DATA SHOWN
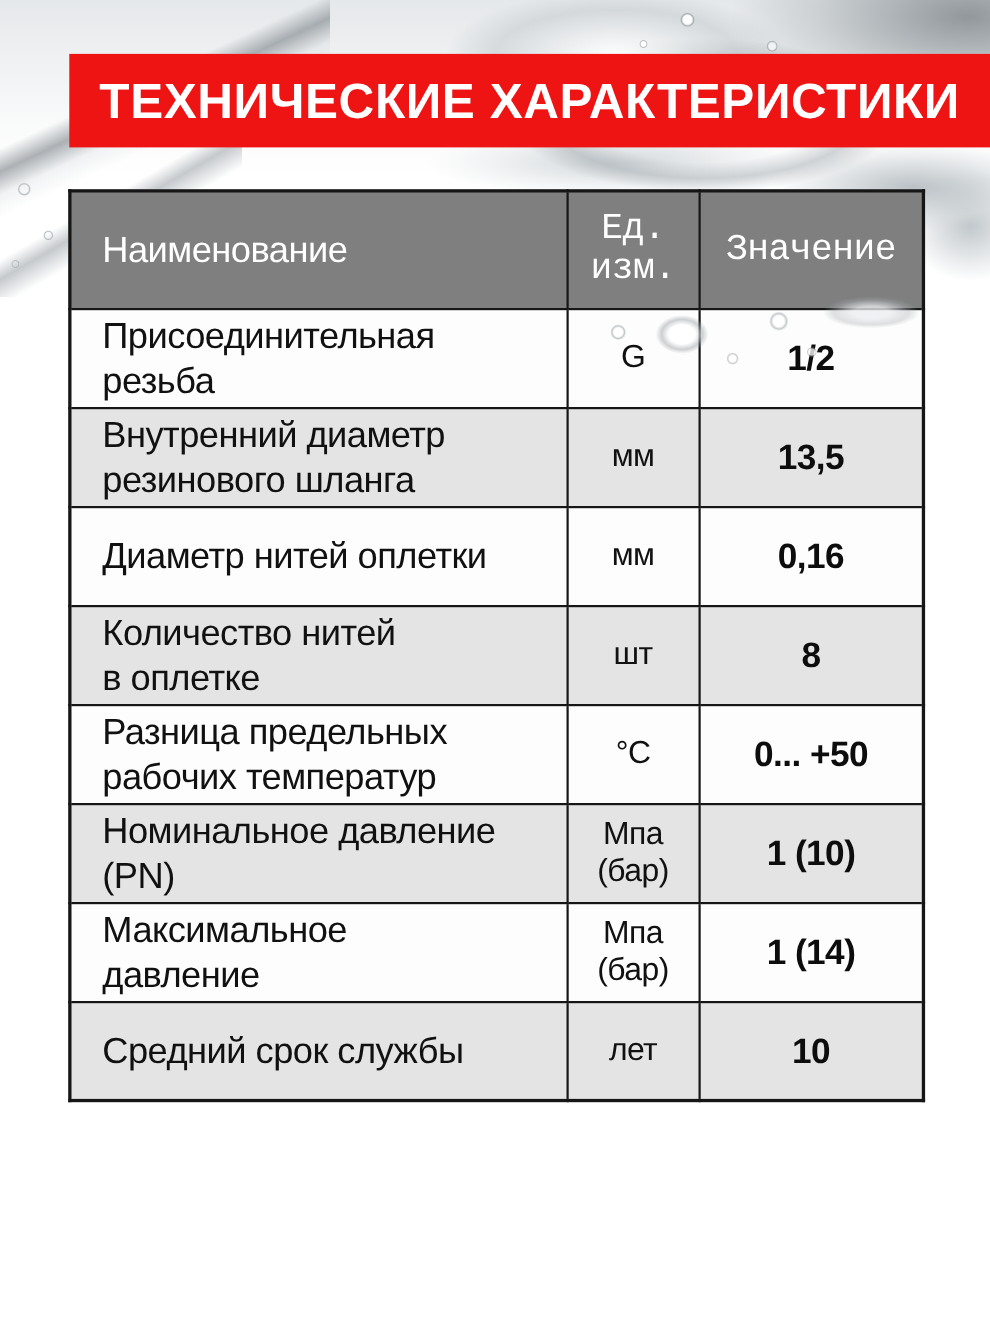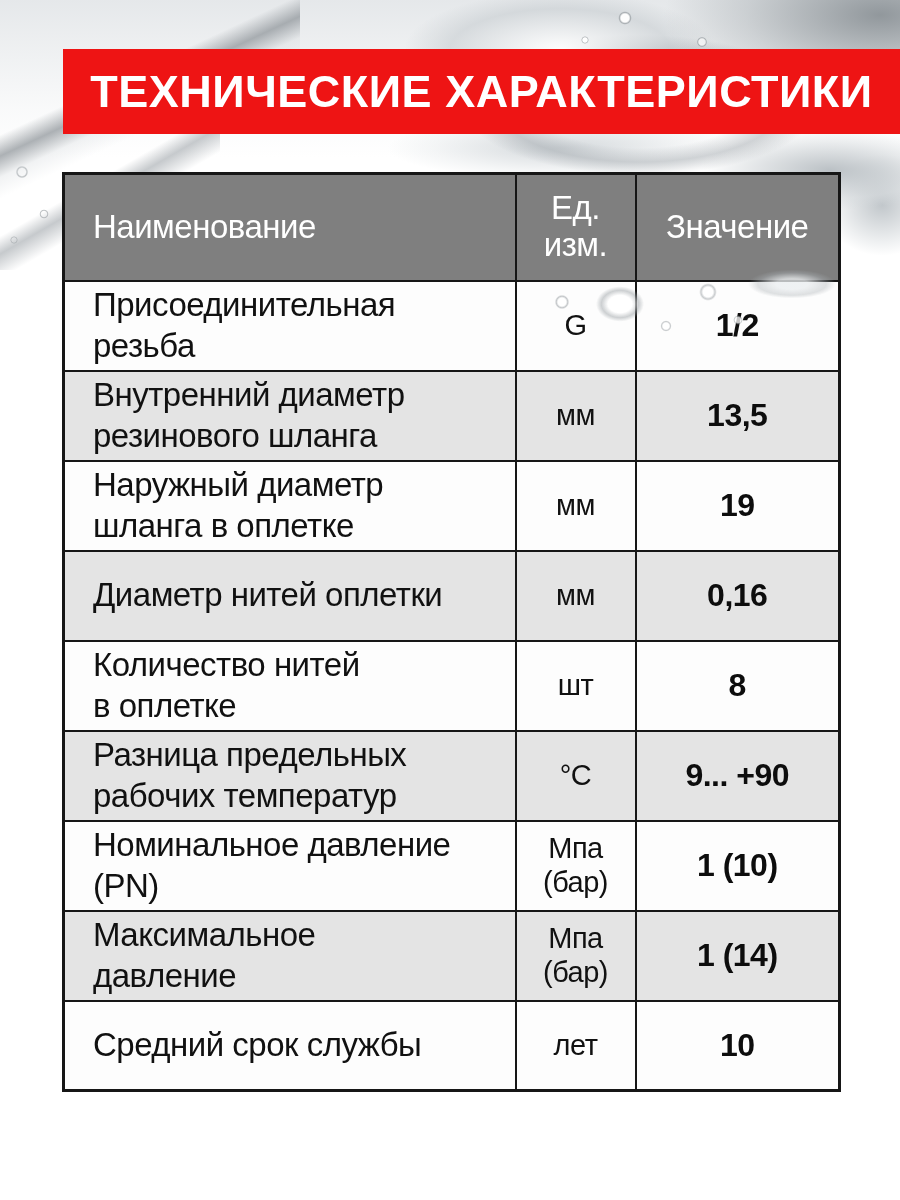"Ед." th.h-unit, th.h-value { font-family: none -> Liberation Mono, monospace }
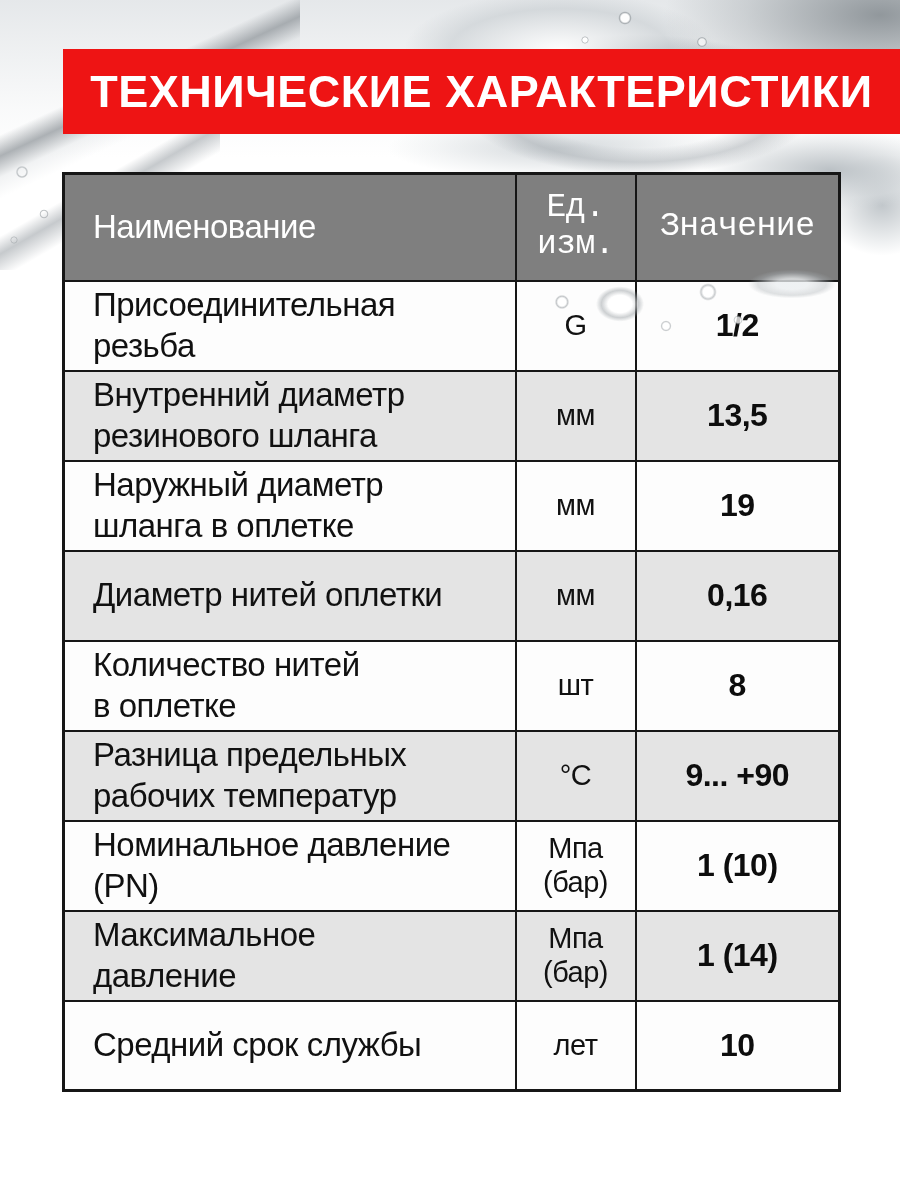"Наружный диаметр" tr { html: <tr> <td>Наружный диаметр шланга в оплетке</td> <td>мм</td> <td>19</td> </tr> -> none }
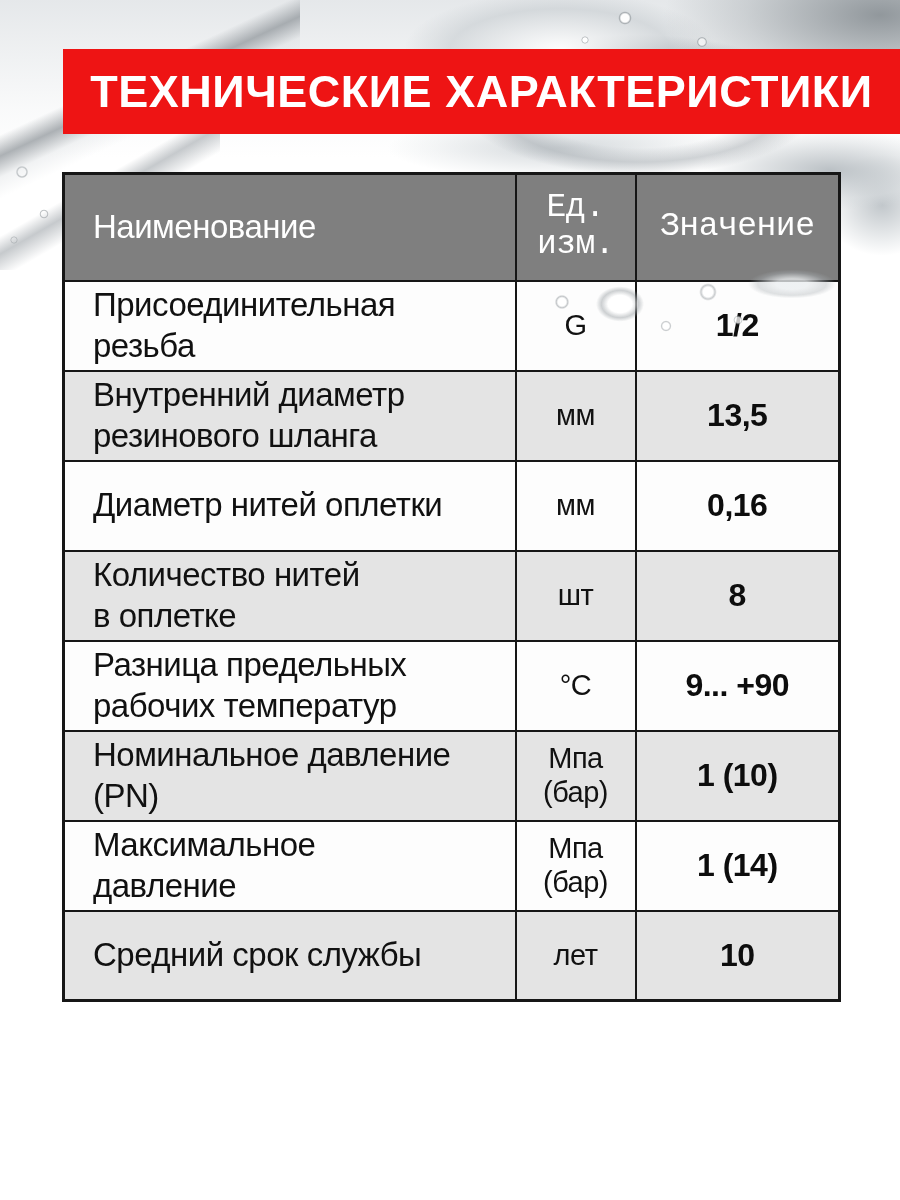"9... +90" td.value { text: 9... +90 -> 0... +50 }
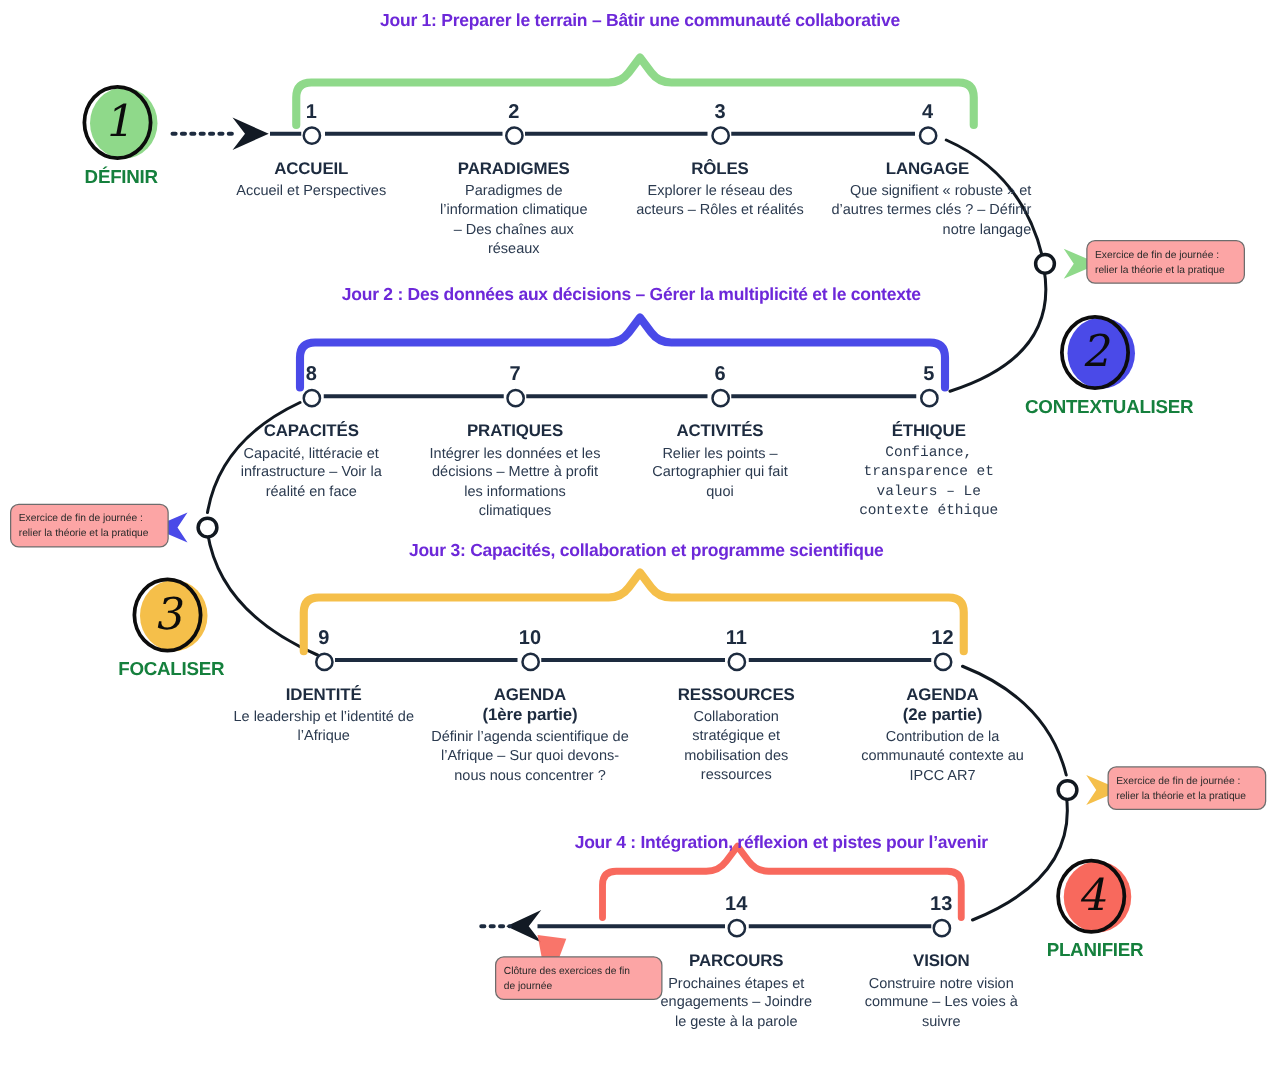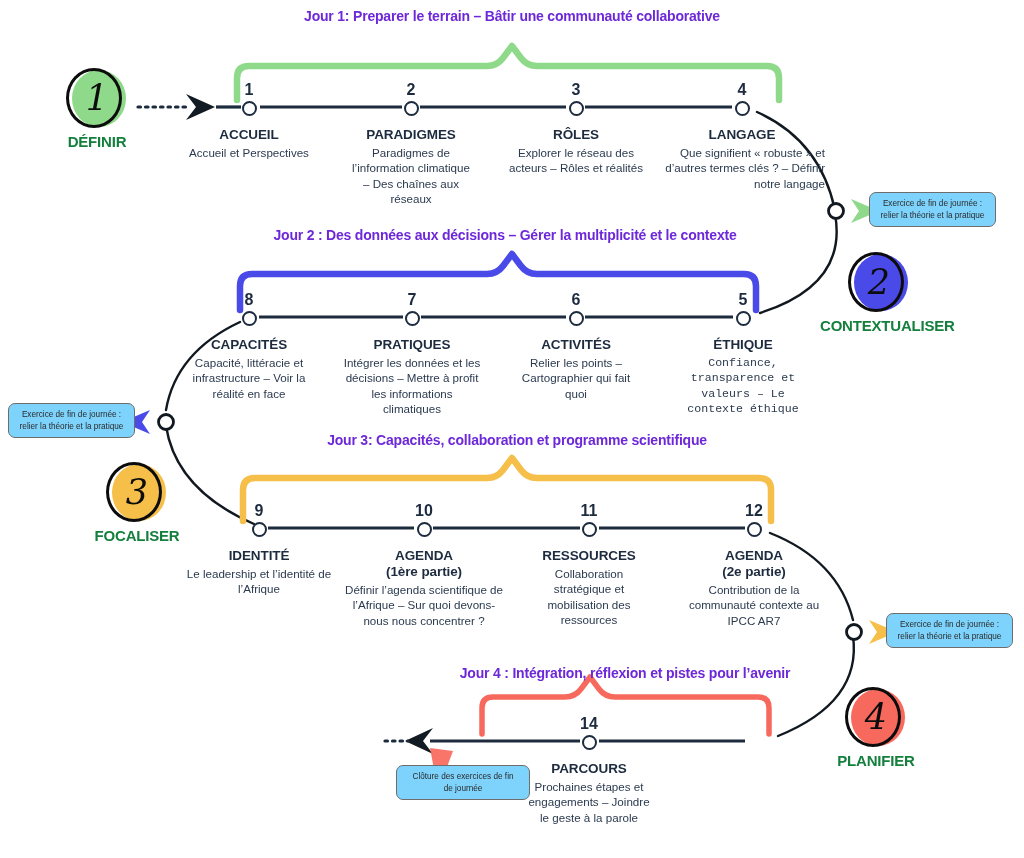"Exercice de fin de journée" .callout { background: #7dd3fc -> #fca5a5; text-align: center -> none }
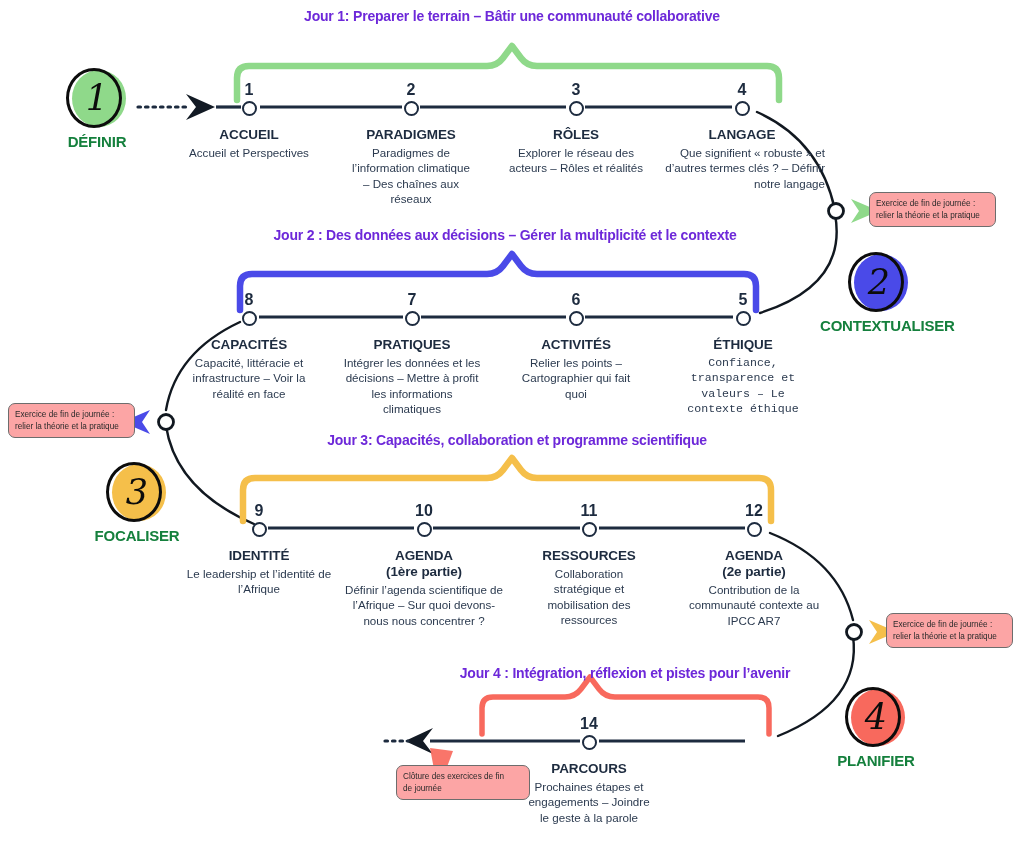"13" div.node { html: none -> <div> <div>13</div> <div></div> <div>VISION</div> <div>Construire notre vision commune – Les voies à suivre</div> </div> }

ASSIGNED TASK
The records above need to be copied exactly, with the pictures left out.

ANSWER SECTION
"Ед." th.h-unit, th.h-value { font-family: none -> Liberation Mono, monospace }
"Наружный диаметр" tr { html: <tr> <td>Наружный диаметр шланга в оплетке</td> <td>мм</td> <td>19</td> </tr> -> none }
"9... +90" td.value { text: 9... +90 -> 0... +50 }
"Exercice de fin de journée" .callout { background: #7dd3fc -> #fca5a5; text-align: center -> none }
"13" div.node { html: none -> <div> <div>13</div> <div></div> <div>VISION</div> <div>Construire notre vision commune – Les voies à suivre</div> </div> }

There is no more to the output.